At TMC, superusers dressed in red shirts for the 30 days after the EMR went live so they were easily identifiable if a physician had questions (TMC has since referred to these experts as "Red Shirts"). "We had multiple tiers of leadership and expertise in the building for at least 30 days," says Warren. After 60 days, Red Shirts were still available on every unit, just in fewer numbers.
It is important that physicians are paired with the same superuser(s) throughout the process of going live, says Fillipo. "I think one of the challenges with EMR is that there is more than one way to do it, and for physicians practicing in a chaotic environment where they are trying to multitask, you can't have four people telling them how to do something four different ways."

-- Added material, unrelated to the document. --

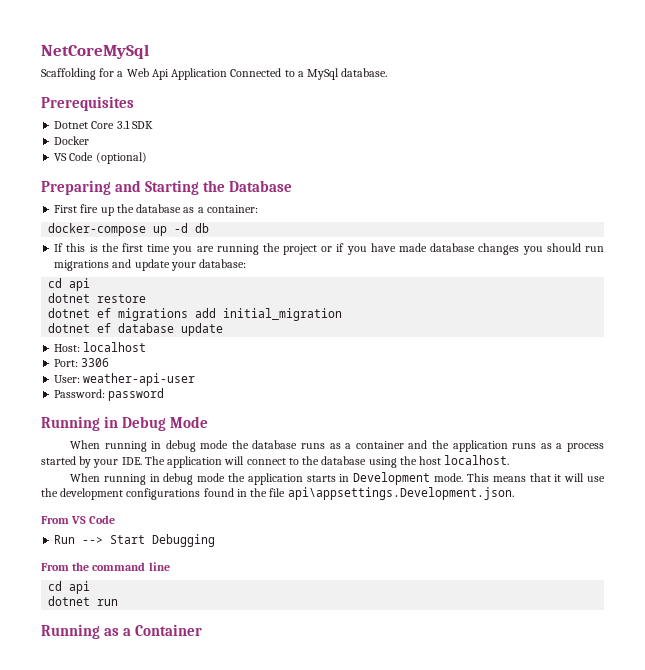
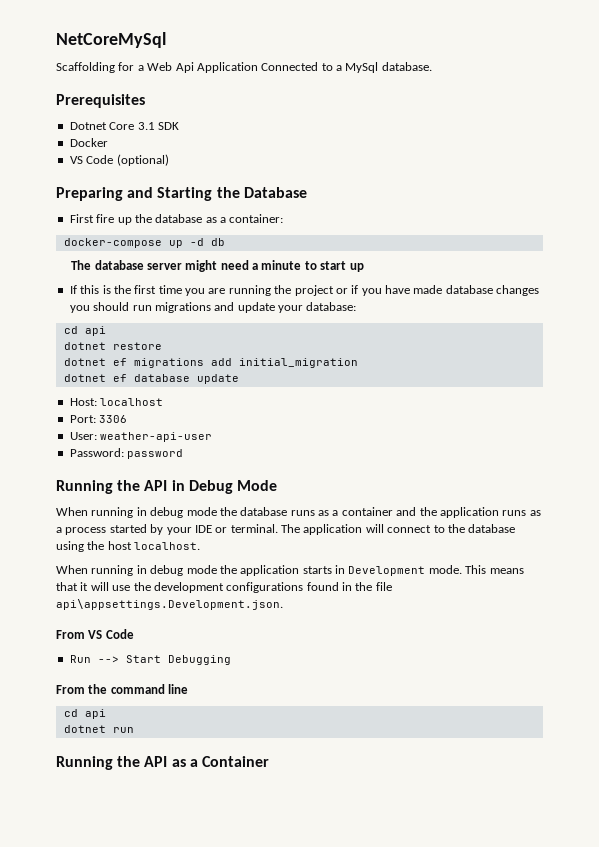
(210, 228) none -> [71,260,364,272] // The database server might need a minute to start up
(100, 423) none -> [117,480,168,491] the API
[121,457,142,465] IDE. -> [194,524,278,533] IDE or terminal.
(100, 631) none -> [117,756,168,767] the API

Allow physicians additional time to complete their work as they learn the software. For the first several weeks of the launch, TMC extended the time for each procedure to accommodate physicians' learning curves as they navigated the EMR the first few times.
It also added an extra 30 minutes for each transfer (i.e., from pre-op to surgery suite to post-op). "There is a physical handoff of a patient, but there is also an electronic handoff, and if you forgot to do that part because you were new at it or you were taking too long, it could slow the system down," says Warren.
In addition to extending the amount of time physicians had to conduct their procedures and transfer patients, TMC also had physicians in most specialties team up in doubles during their procedures for two weeks. By doubling up, one surgeon could focus on the procedure while the other surgeon could focus on inputting data into the EMR. A Red Shirt superuser was also in the room during all procedures for the first month to help physicians navigate the software.